Clara hanya tersenyum pahit.
“Sekarang kau tinggal di mana?” tanya Vanya cepat. “Kalau belum punya tempat, ikut kontrakan aku saja. Aku siap menampungmu.”
Clara mengangguk pelan. Tapi lalu ragu. “Vanya… sebenarnya, ada satu hal lagi…”
Dengan napas berat, akhirnya Clara menceritakan semuanya—tentang Arsen, tentang hutang, dan tentang status sugar baby yang ditawarkan pria itu.
“Oh my God, Clara!” seru Vanya tak percaya. “Kau sangat beruntung! Ada hikmahnya juga papamu mengusirmu! Sekarang kau bisa tinggal di tempat mewah, bersama pria super kaya!”
Clara memelototinya. “Vanya! Ini bukan lelucon. Seharusnya kau bantu aku cari cara bayar hutangnya, bukannya…”
“Dengar, bodoh,” potong Vanya. “Itu kesempatanmu. Kau bisa manfaatkan dia! Minta uang, minta belanja barang-barang mewah, minta apa pun! Hidupmu bisa nyaman tanpa kerja banting tulang!”
Clara hanya terdiam, lalu bertanya lirih, “Tapi… kalau dia minta… tidur bersamaku… aku tidak mau, Van. Aku takut.”
Vanya hanya mengangkat bahu. “Kau pikir semua sugar baby itu murni?

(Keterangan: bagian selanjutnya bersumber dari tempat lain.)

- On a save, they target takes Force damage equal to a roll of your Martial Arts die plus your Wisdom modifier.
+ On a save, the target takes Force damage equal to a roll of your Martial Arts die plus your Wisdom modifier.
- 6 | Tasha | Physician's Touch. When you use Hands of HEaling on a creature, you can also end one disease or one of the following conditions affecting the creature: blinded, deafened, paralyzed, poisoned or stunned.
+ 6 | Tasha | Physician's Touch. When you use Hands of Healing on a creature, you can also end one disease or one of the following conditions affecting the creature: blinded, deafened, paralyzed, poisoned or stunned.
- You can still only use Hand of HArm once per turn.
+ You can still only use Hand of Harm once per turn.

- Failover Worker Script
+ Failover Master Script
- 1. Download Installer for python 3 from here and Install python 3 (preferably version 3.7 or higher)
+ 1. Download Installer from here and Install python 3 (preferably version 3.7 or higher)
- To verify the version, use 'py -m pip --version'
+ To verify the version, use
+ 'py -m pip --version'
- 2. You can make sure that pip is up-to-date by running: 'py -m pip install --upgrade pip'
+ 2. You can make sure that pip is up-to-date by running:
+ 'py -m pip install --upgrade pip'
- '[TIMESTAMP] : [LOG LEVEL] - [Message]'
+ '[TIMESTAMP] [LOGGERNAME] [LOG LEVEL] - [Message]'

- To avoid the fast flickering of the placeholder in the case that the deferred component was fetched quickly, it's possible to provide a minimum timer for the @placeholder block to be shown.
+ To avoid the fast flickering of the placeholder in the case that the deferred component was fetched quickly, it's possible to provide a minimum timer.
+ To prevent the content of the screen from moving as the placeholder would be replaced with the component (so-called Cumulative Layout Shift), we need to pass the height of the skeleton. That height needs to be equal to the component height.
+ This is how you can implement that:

Kadang kau harus memberi sedikit, untuk mendapatkan lebih banyak.”
“Kau gila!” Clara berdiri dengan emosi. “Aku tidak mau menjual diri!”
seorang pria datang mendekati mereka berdua.
“Siapa yang menjual diri,?” Jodi muncul entah dari mana dan langsung merangkul bahu Clara dengan gaya manjanya.
“Ini, si Clara—” Vanya hendak membocorkan, tapi Clara sudah melotot dan menggeleng keras, memberi kode untuk diam.
“Tidak, Jodi. Ayo ke kantin. Aku lapar,” ucap Clara cepat.
Vanya langsung berdiri dan berjalan lebih dulu. “Ayo, beb!”
Jodi mengikuti sambil terus merangkul Clara. Gadis itu hanya bisa pasrah, mencoba menutupi kekalutan pikirannya dengan tawa palsu.